Fu poi conquistata dai Romani nel 263 a.C. È l’inserimento nella universalitas romana che attribuisce alla città il carattere di “sistema urbano complesso”, che verrà continuato fino alla riconversione “barocca” operata dopo la distruzione di fine XVII secolo.
Tracce del periodo pregreco si ritrovano soprattutto in alcune grotte. Notevoli testimonianze del periodo del bronzo antico (1.800-1.400 a.C.) si ritrovano nella grotta Petralia (vedi) dove gli archeologi hanno infatti rinvenuto numerosi frammenti ceramici dell’Età del Bronzo, utensili di selce, ossa di grossi mammiferi, un curioso ciottolo lavico sferico, il cui significato sfugge ancora oggi agli stessi archeologi, vasi, sepolture con scheletri umani, recinti realizzati con sassi opportunamente disposti sul pavimento della grotta, entro i quali probabilmente l’uomo preistorico vi svolgeva riti d’iniziazione (v. Giuseppe Sperlinga su www.cataniacultura.com).
Al periodo romano risalgono invece i resti ritrovati nella grotta dei roditori (vedi). Nella grotta sono stati infatti rinvenuti frammenti ceramici di età tardo-romana e bizantina e i resti di una lucerna.
Rinvenimenti del periodo preistorico si sono avuti anche nella grotta delle Chiesa a San Giovanni Galermo.

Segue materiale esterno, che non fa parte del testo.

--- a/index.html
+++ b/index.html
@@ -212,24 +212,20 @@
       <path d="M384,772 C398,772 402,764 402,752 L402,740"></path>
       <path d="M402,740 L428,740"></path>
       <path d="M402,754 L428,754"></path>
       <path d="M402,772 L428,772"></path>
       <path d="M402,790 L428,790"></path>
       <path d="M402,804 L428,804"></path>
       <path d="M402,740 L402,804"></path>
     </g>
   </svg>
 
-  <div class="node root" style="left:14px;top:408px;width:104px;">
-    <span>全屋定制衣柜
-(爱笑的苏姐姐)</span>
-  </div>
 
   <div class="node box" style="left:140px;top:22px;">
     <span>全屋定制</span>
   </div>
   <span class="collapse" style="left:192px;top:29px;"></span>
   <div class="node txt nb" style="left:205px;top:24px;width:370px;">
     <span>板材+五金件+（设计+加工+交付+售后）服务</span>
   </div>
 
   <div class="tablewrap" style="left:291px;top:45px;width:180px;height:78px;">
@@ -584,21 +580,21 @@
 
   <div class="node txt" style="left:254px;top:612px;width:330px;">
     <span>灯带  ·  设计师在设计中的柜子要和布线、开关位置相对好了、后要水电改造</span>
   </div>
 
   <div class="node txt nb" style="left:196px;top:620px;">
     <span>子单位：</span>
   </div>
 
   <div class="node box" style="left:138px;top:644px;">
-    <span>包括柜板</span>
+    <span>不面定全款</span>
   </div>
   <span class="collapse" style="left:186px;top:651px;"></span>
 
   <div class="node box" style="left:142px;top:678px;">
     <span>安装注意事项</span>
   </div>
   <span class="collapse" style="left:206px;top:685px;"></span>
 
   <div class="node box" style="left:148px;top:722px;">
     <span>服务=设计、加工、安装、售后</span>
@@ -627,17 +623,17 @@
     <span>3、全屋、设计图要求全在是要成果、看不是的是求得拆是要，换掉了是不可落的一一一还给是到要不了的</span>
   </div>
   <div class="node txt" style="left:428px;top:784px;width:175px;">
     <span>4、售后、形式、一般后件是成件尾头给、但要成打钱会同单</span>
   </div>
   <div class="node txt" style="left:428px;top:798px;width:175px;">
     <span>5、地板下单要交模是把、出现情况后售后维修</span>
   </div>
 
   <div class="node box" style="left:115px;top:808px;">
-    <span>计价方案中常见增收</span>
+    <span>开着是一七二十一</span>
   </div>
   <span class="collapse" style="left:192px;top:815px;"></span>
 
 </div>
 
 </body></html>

Iniziamo il nostro percorso alla scoperta dei resti greci e soprattutto romani di Catania dal cuore della città, piazza Duomo, e dal suo simbolo “U liotru“. La fontana dell’Elefante è stata realizzata da Vaccarini nell’ambito della ricostruzione della città etnea dopo il terremoto dell’11 gennaio 1693. Secondo il geografo Idrisi, la statua dell’elefante era stata realizzata durante la dominazione cartaginese o bizantina. Nel periodo in cui visitò Catania (XII secolo), l’elefante di pietra lavica si trovava già all’interno delle mura della città. Vi sarebbe stato portato daibenedettini del monastero di Sant’Agata, che lo avrebbero posto sotto un arco detto “di Liodoro”. Nel 1239 la statua dell’elefante fu scelta come simbolo di Catania. Alcuni sostengono che il trasferimento all’interno delle mura avvenne proprio in quest’occasione. L’elefante sorregge un obelisco che probabilmente fu portato a Catania durante le crociate, proveniente da Syene. In città fu collocato nel Circo Massimo, secondo l’ipotesi di Ignazio Paternò Castello.

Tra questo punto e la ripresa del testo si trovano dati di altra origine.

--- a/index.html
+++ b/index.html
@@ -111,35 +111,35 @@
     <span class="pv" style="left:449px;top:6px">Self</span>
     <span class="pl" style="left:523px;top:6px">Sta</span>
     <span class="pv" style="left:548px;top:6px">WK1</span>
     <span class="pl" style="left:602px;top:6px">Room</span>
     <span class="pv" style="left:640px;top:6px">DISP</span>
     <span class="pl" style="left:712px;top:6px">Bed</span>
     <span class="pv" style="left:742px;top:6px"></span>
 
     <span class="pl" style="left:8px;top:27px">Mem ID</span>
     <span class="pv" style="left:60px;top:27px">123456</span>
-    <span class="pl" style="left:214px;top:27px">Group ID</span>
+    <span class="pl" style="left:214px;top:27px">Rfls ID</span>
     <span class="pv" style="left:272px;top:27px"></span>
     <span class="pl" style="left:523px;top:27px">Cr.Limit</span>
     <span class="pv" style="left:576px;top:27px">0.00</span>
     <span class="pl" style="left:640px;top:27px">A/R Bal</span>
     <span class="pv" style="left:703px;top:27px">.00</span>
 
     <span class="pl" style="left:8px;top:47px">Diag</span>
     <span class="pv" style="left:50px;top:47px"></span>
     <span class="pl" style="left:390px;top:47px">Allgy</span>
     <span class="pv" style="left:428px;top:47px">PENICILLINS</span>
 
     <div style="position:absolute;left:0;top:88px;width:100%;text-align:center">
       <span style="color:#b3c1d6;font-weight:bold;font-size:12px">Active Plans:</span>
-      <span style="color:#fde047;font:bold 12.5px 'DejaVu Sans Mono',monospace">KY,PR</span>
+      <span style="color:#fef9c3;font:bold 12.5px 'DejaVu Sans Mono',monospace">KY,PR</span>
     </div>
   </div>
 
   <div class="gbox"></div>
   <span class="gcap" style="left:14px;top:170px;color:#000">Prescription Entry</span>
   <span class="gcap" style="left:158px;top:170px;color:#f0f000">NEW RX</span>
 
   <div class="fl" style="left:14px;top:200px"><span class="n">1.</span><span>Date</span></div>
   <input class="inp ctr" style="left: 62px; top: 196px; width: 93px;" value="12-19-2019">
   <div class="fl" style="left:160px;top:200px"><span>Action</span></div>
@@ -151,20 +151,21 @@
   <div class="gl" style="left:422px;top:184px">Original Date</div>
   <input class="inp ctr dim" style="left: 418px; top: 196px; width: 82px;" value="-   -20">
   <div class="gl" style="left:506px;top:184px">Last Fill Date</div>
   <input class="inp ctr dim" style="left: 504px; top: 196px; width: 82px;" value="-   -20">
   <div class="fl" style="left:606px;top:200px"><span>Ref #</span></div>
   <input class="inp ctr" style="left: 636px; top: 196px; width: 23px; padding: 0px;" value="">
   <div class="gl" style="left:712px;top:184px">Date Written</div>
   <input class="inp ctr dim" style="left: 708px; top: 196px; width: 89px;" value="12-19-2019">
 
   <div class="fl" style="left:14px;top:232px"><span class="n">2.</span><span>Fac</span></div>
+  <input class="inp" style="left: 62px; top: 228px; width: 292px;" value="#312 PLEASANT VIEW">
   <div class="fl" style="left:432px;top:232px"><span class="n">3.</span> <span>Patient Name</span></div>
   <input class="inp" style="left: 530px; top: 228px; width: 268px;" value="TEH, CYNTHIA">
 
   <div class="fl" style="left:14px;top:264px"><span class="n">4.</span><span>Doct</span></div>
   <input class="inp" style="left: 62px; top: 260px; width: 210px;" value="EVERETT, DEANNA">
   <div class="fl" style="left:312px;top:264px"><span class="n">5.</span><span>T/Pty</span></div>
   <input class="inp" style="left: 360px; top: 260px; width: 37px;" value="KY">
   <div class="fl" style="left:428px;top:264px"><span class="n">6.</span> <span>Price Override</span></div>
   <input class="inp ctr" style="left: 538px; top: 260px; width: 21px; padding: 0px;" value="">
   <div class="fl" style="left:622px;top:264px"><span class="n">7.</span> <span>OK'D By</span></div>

La proboscide dell’elefante indica l’ingresso del duomo dove troviamo delle colonne probabilmente provenienti dal teatro romano.

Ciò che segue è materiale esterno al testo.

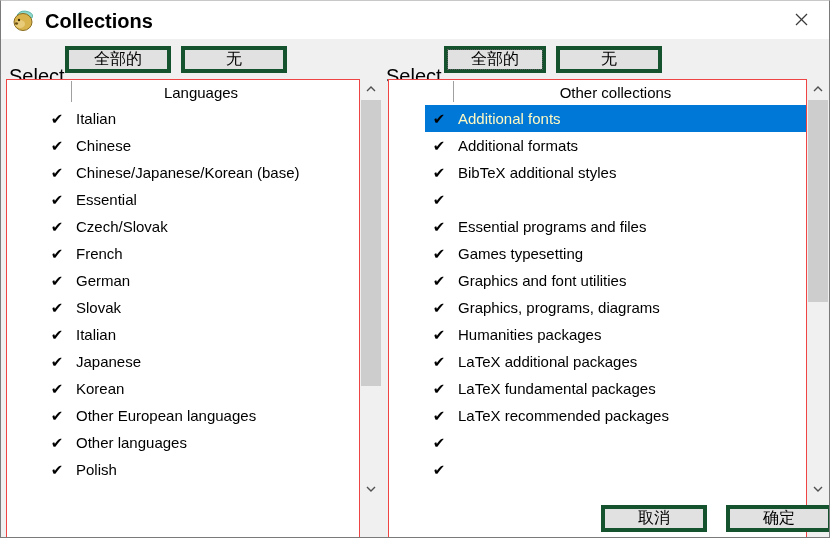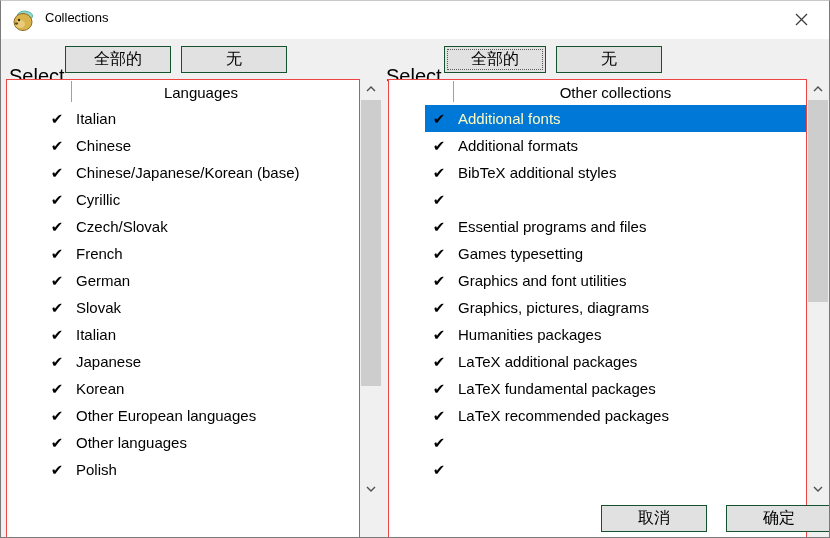--- a/index.html
+++ b/index.html
@@ -7,29 +7,29 @@
   .window {
     position:relative; width:830px; height:538px;
     background:#f0f0f0;
     border:1px solid #7a7a7a; border-top-color:#c8c8c8;
     font-family:"Liberation Sans","DejaVu Sans",sans-serif;
     color:#000; overflow:hidden;
   }
   
   .titlebar { position:absolute; left:0; top:0; width:100%; height:38px; background:#ffffff; }
   .app-icon { position:absolute; left:10px; top:8px; width:26px; height:24px; }
-  .title-text { position:absolute; left:44px; top:9px; font-size:13px; }
+  .title-text { position:absolute; left:44px; top:9px; font-size:20px;font-weight:bold; }
   .close-btn { position:absolute; right:6px; top:0; width:44px; height:36px;
                display:flex; align-items:center; justify-content:center; cursor:default; }
   
   .select-label { position:absolute; top:64px; font-size:20px; }
   .sel-left  { left:8px; }
   .sel-right { left:385px; }
   .tk-button {
-    position:absolute; height:27px; background:#e1e1e1; border:1px solid #14532d;
+    position:absolute; height:27px; background:#e1e1e1; border:4px solid #14532d;
     font-size:16px; display:flex; align-items:center; justify-content:center;
     font-family:"Liberation Sans","DejaVu Sans",sans-serif; padding:0;
   }
   .btn-all-left   { left:64px;  top:45px; width:106px; }
   .btn-none-left  { left:180px; top:45px; width:106px; }
   .btn-all-right  { left:443px; top:45px; width:102px; outline:1px dotted #5a5a5a; outline-offset:-4px; }
   .btn-none-right { left:555px; top:45px; width:106px; }
   
   .panel {
     position:absolute; top:78px; height:511px; background:#ffffff;
@@ -105,21 +105,21 @@
         <span class="row-label">Chinese</span>
       </div>
 
       <div class="list-row">
         <span class="check">✔</span>
         <span class="row-label">Chinese/Japanese/Korean (base)</span>
       </div>
 
       <div class="list-row">
         <span class="check">✔</span>
-        <span class="row-label">Cyrillic</span>
+        <span class="row-label">Essential</span>
       </div>
 
       <div class="list-row">
         <span class="check">✔</span>
         <span class="row-label">Czech/Slovak</span>
       </div>
 
       <div class="list-row">
         <span class="check">✔</span>
         <span class="row-label">French</span>
@@ -215,21 +215,21 @@
         <span class="row-label">Games typesetting</span>
       </div>
 
       <div class="list-row">
         <span class="check">✔</span>
         <span class="row-label">Graphics and font utilities</span>
       </div>
 
       <div class="list-row">
         <span class="check">✔</span>
-        <span class="row-label">Graphics, pictures, diagrams</span>
+        <span class="row-label">Graphics, programs, diagrams</span>
       </div>
 
       <div class="list-row">
         <span class="check">✔</span>
         <span class="row-label">Humanities packages</span>
       </div>
 
       <div class="list-row">
         <span class="check">✔</span>
         <span class="row-label">LaTeX additional packages</span>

Accanto al duomo si trova l’ingresso delle terme Achilliane (vedi). Si tratta di strutture termali sotterranee databili al IV-V d.C. Dell’impianto originale si conserva una camera centrale il cui soffitto a crociere è sorretto da quattro pilastri a pianta quadrangolare. Al vano si accede tramite un corridoio con volta a botte che corre in direzione est-ovest e terminante in una porta che si apre su una serie di vasche ad ipocausto parallele tra loro, facenti parte di un complesso sistema di canalizzazione dell’acqua che si estende verso nord. Anche il vano principale si apre con tre ingressi ad arco sulle vasche, ad ovest del vano stesso.
Dietro il Duomo, in via Museo Biscari, alla Civita, si trova quella che la tradizione vuole sia la casa natale Sant’Agata. Così testimonia una lapide fatta affiggere nel 1728 dalla madre abatessa Maria Rosaria Statella nel prospetto sud del convento di San Placido. In effetti nei sotterranei del convento sono stati rinvenuti rest archeologici coevi alla santa catanese.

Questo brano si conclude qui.